The Tweed Recording website is currently under construction and will be launching soon, offering full details about curriculum, faculty, facilities and application information.
Tweed Recording has landed in Downtown Athens. Tweed is setting up its home base for studio-driven education in the historic Lamar Lewis building and is making plans on a fall 2019 opening for the schools’ inaugural session. Blending Athens’ two most pronounced traditions: Music and Education, Tweed looks to bring together the art and science of music recording for students from around the globe. Tweed will bring the industry its next generation of engineers, front-of-house techs, and entrepreneurs looking to bring artists’ visions to the ears of all who will listen.
Tweed’s creator is Andrew Ratcliffe, a native of Georgia with a twenty-two-year history in the audio recording industry. Andrew has recorded artists of all levels and is excited about the prospect of passing on the skills and experience he has. “I’ve been fortunate to learn about recording through a combination of mentors as well as practical, hands-on experience in my studio. I feel like it’s time to put my money where my mouth is and, on a heart level, give back. The generation that’s coming up, through no fault of their own, doesn’t always understand how to make records. I want to teach about microphone bleed and getting people in a room together to make music. Something that - if it isn’t preserved - is going to go away.” Andrew is not alone in this quest. Some of the recording industry’s biggest names will be in residence as faculty, bringing over 300 years of engineering experience. For example, the program is being written in conjunction with Grammy Award winning producer John Snyder, Department Chair of Film and Music studies at Loyola University (New Orleans, LA), and Tim Hall, current instructor at the Art Institute of Nashville.
The school will consist of classrooms and two intimate educational recording studios outfitted with a full complement of vintage and state-of-the-art recording gear.

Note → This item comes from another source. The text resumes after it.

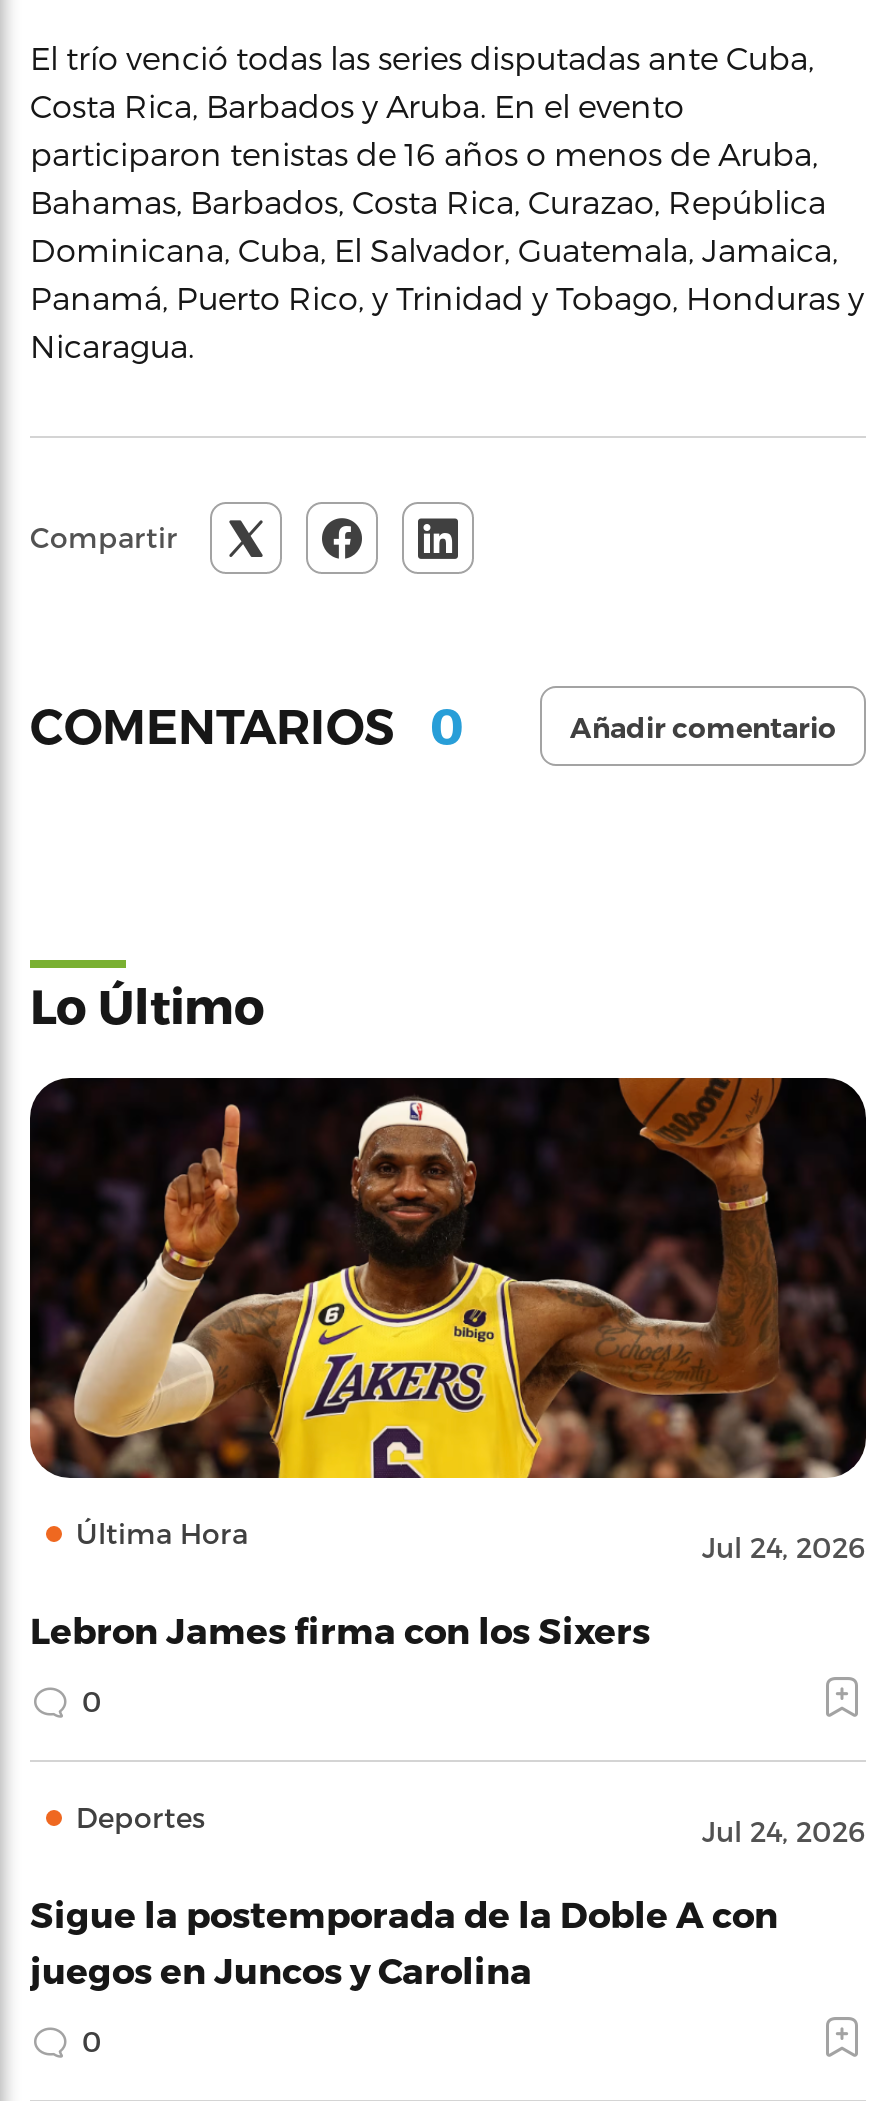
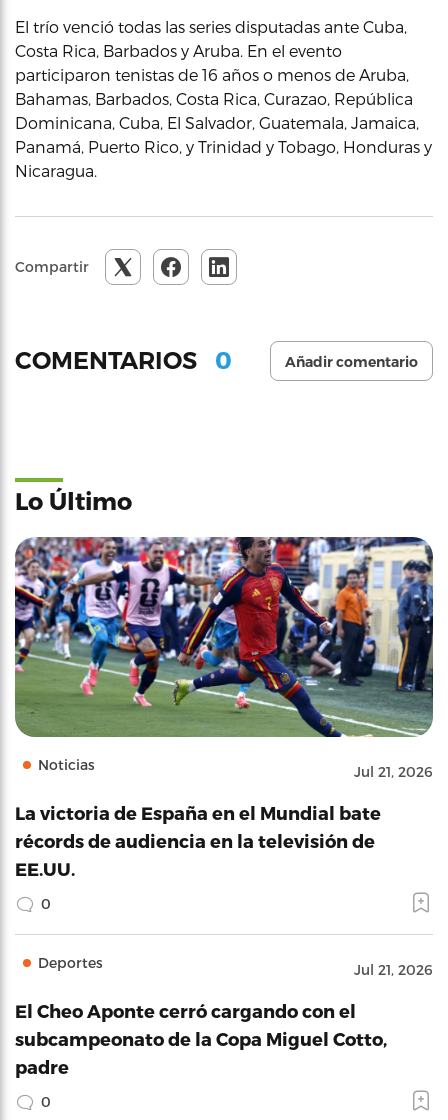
[28,1075,868,1564] [image] | Última Hora | Jul 24, 2026 -> [14,536,434,780] [image] | Noticias | Jul 21, 2026
[30,1608,650,1650] Lebron James firma con los Sixers -> [15,802,381,879] La victoria de España en el Mundial bate | récords de audiencia en la televisión de | EE.UU.
[702,1814,866,1848] Jul 24, 2026 -> [354,961,433,978] Jul 21, 2026
[30,1892,778,1990] Sigue la postemporada de la Doble A con | juegos en Juncos y Carolina -> [15,1000,387,1077] El Cheo Aponte cerró cargando con el | subcampeonato de la Copa Miguel Cotto, | padre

Resembling the hourly accreditation of an Associate’s degree with a total of six hundred contact hours over a 20-week period, Tweed’s curriculum will run twice a year and include the history, art, and application of analog and digital recording as well as mixing skills in both recording applications. The curriculum will also feature a heart of entrepreneurship that will challenge the graduating student to go out into their own communities and start their own content-based engineering and producing opportunities as well as recording studios, bands, and record labels.
The school will be primarily housed on the Washington Street side of the buildings (including the former Copper Creek Brewing Company). Offices and administration will be on the 2nd floor. But in addition to the school space, Tweed will have a dedicated space right on Clayton St as a revolving place for showcasing local musicians and artists, the history of music and recording in the south east, radio shows, and private event space rental. This space housed one of Athens’ oldest continuous businesses where generations of kids and adults got their shoes. Now that former home of Lamar Lewis Shoes, a mere drumstick-throw from the Georgia Theater, will be the space that connects the formal education of the Tweed students with the music-loving people and visitors of Athens.
Ratcliffe’s passion is evident: “We’re confident this educational venture is an evolution of the music legacy of Athens, as well as a complement to the University of Georgia’s music focus. The history of recording here has set a high bar, and our program will ensure that kids from all over the world will have a valuable experience assisting Athens’ music-making community while here. Then after graduation we see them taking their skills and experience across the globe to further the vital process of preserving and sustaining musicians everywhere. It’s another way to help Athens impact the world through music.”
Tweed Recording will also feature an adjunct front of house mixing school that will occur four to six times a year in ten to fourteen day seminars with legendary engineer Buford Jones (Prince, ZZ Top, Jackson Browne, Linda Ronstadt, Pink Floyd, David Bowie, Eric Clapton, James Taylor, Counting Crows, Faith Hill, etc.). These mixing skills can be utilized in live music venues, houses of worship, outdoor festivals, etc. The front of house mixing school will have a home base at the historic Winterville Auditorium in Winterville, Georgia just a few miles from our downtown Athens location.